Split Q Learning: Reinforcement Learning with Two-Stream Rewards
This work addresses the problem of developing more nuanced AI agents for complex socioeconomic systems and behavioral modeling, though it appears incremental as it builds on standard Q-learning with a new parametric twist.
The paper tackles reinforcement learning by proposing a parametric framework that extends Q-learning to incorporate a two-stream reward processing model inspired by human decision-making, with potential applications in understanding multi-agent interactions and modeling reward processing abnormalities in neurological conditions.

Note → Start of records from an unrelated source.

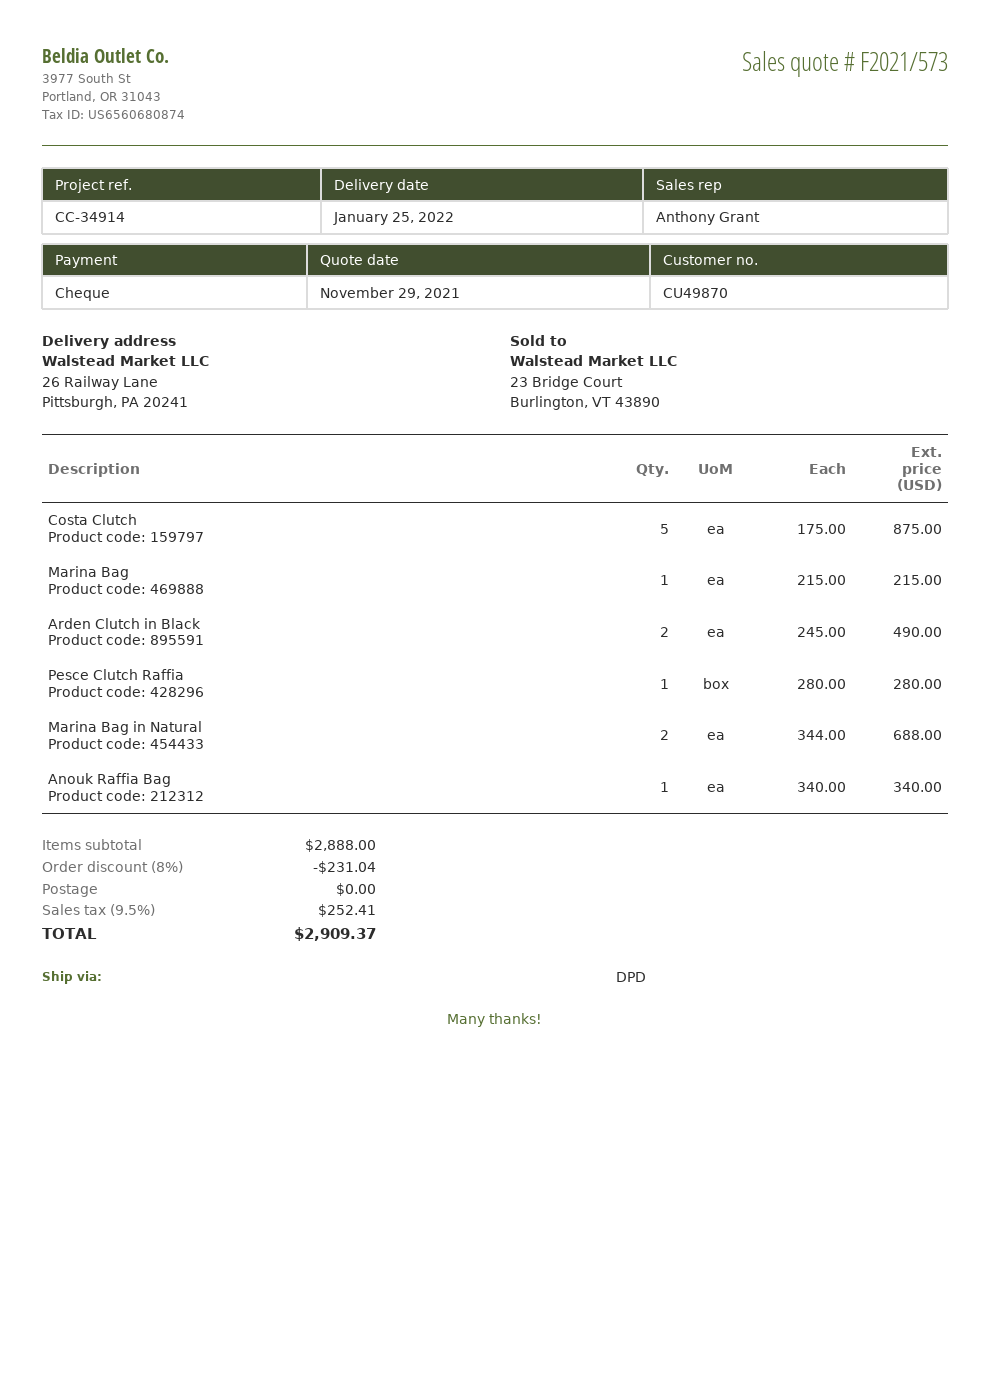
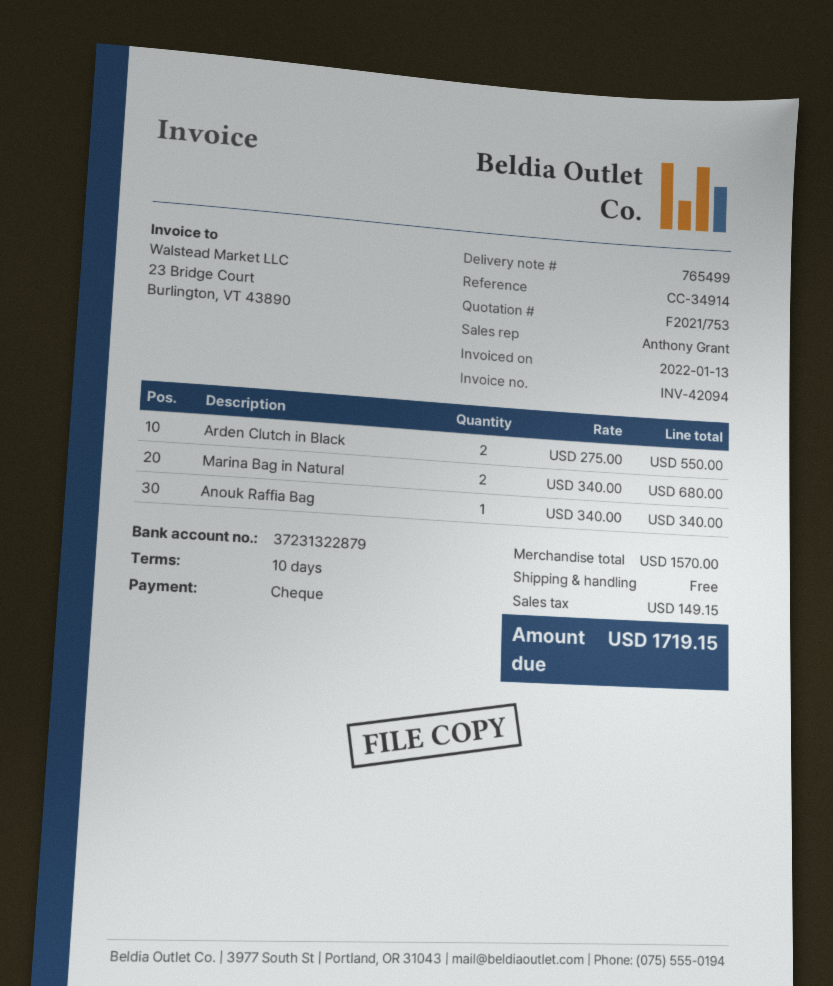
quote number: F2021/573 -> F2021/753
Costa Clutch: 5 x 175.00 = 875.00 -> none
Marina Bag: 1 x 215.00 = 215.00 -> none
Arden Clutch in Black: 2 x 245.00 = 490.00 -> 2 x 275.00 = 550.00
Pesce Clutch Raffia: 1 x 280.00 = 280.00 -> none
Marina Bag in Natural: 2 x 344.00 = 688.00 -> 2 x 340.00 = 680.00
subtotal: 2888.00 -> 1570.00
discount: 8% = 231.04 -> none
tax: 252.41 -> 149.15
total: 2909.37 -> 1719.15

Drawing an inspiration from behavioral studies of human decision making, we propose here a general parametric framework for a reinforcement learning problem, which extends the standard Q-learning approach to incorporate a two-stream framework of reward processing with biases biologically associated with several neurological and psychiatric conditions, including Parkinson's and Alzheimer's diseases, attention-deficit/hyperactivity disorder (ADHD), addiction, and chronic pain. For AI community, the development of agents that react differently to different types of rewards can enable us to understand a wide spectrum of multi-agent interactions in complex real-world socioeconomic systems. Moreover, from the behavioral modeling perspective, our parametric framework can be viewed as a first step towards a unifying computational model capturing reward processing abnormalities across multiple mental conditions and user preferences in long-term recommendation systems.